Exercise —
For the string "fill", find every matching line in the records and copy it.

= Beginning of Section =

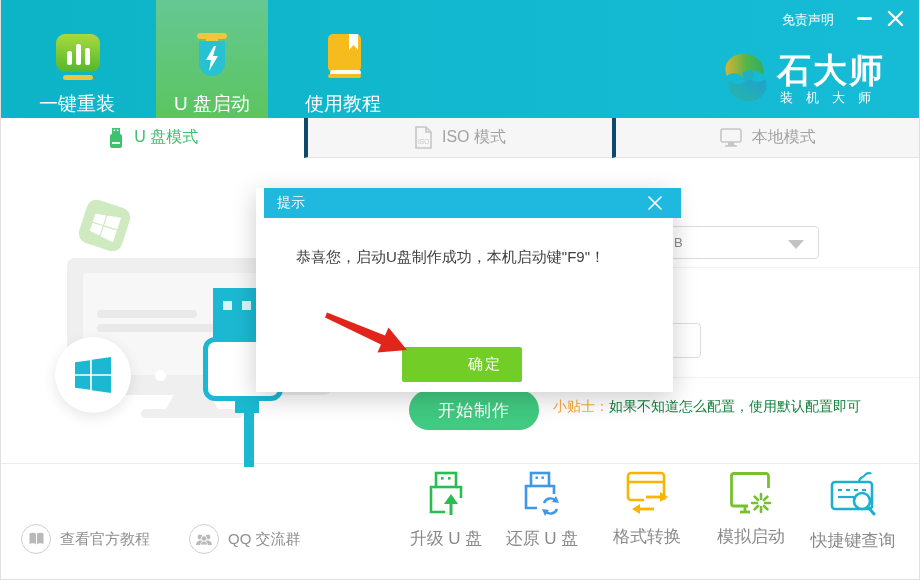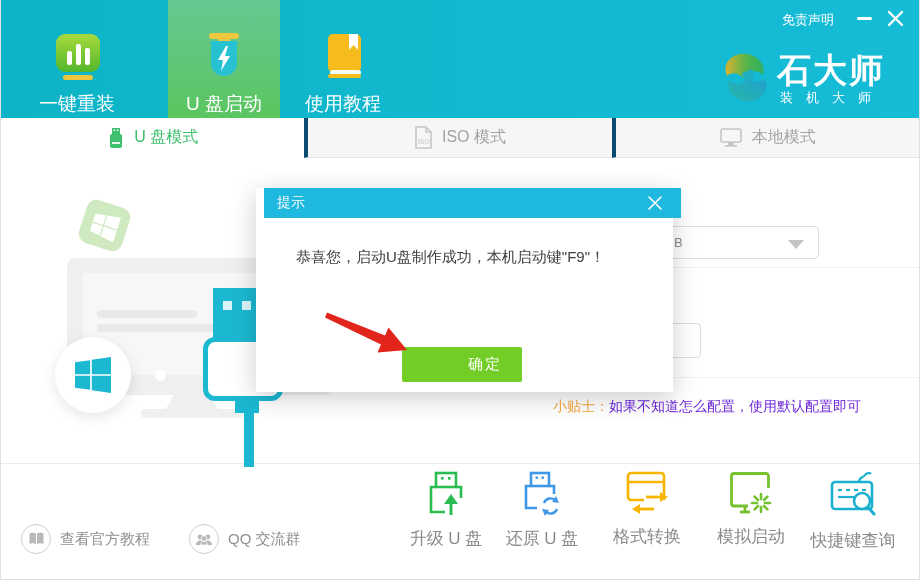--- a/index.html
+++ b/index.html
@@ -124,7 +124,7 @@
       <div class="lbl abs" style="top:85px;">一键重装</div>
     </div>
 
-    <div class="nav-item nav-active" style="left:167px;width:112px;text-align:right;">
+    <div class="nav-item nav-active" style="left:155px;width:112px;text-align:right;">
       <svg class="abs" style="left:38px;top:31px;" width="36" height="52">
         <rect x="3" y="2" width="30" height="6" rx="3" fill="#efc73e"></rect>
         <rect x="12" y="7" width="12" height="4" fill="#efc73e"></rect>

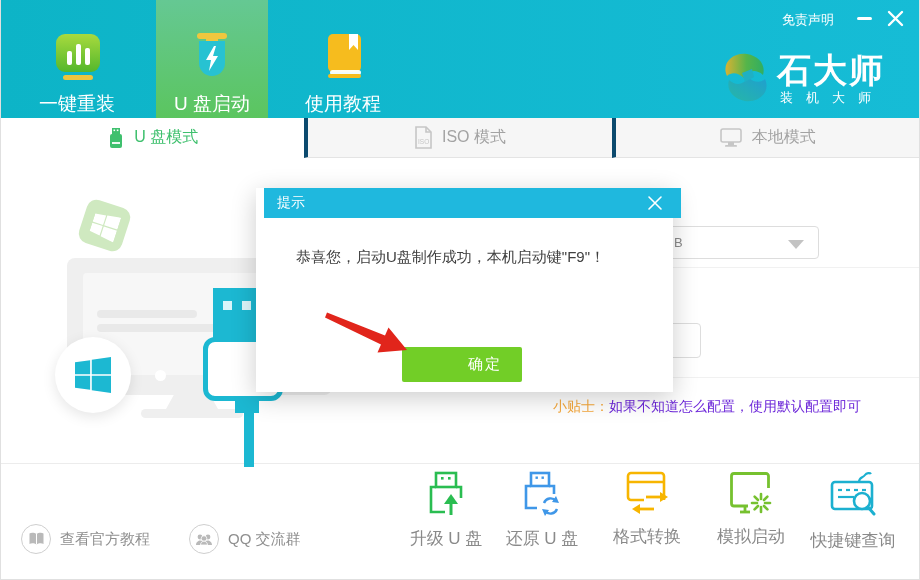--- a/index.html
+++ b/index.html
@@ -235,6 +235,7 @@
     </div>
     <div class="input-box"></div>
 
+    <div class="start-btn">开始制作</div>
     <div class="tip">
       <span class="t1">小贴士：</span><span class="t2">如果不知道怎么配置，使用默认配置即可</span>
     </div>

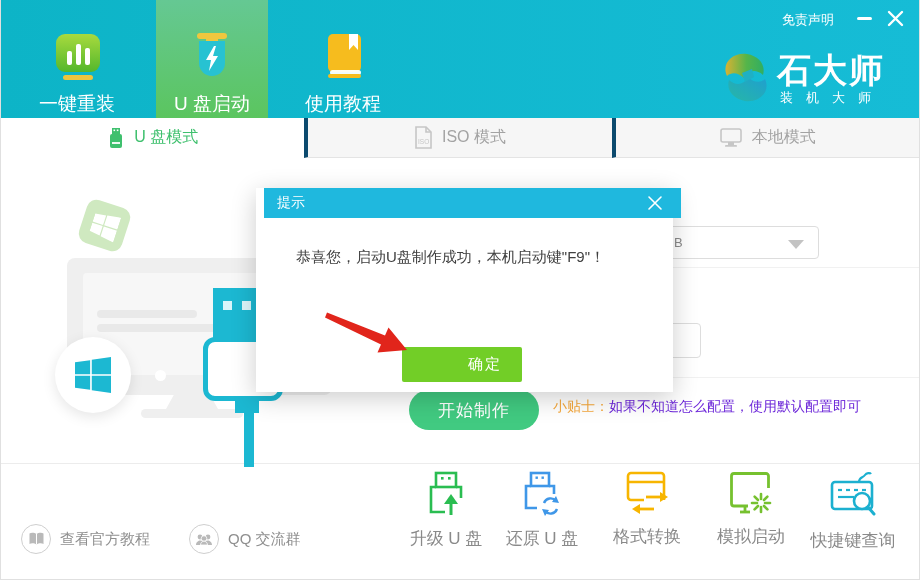--- a/index.html
+++ b/index.html
@@ -49,7 +49,7 @@
                justify-content:center; z-index:3; cursor:pointer; letter-spacing:1px; }
   .tip { position:absolute; left:552px; top:240px; font-size:14px; z-index:3; white-space:nowrap; }
   .tip .t1 { color:#f5a83c; }
-  .tip .t2 { color:#6d28d9; }
+  .tip .t2 { color:#15803d; }
 
   
   .monitor { position:absolute; left:66px; top:100px; width:265px; height:137px; background:#efefef;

= End of Section =

Answer space —
         <rect x="3" y="2" width="30" height="6" rx="3" fill="#efc73e"></rect>
         <rect x="12" y="7" width="12" height="4" fill="#efc73e"></rect>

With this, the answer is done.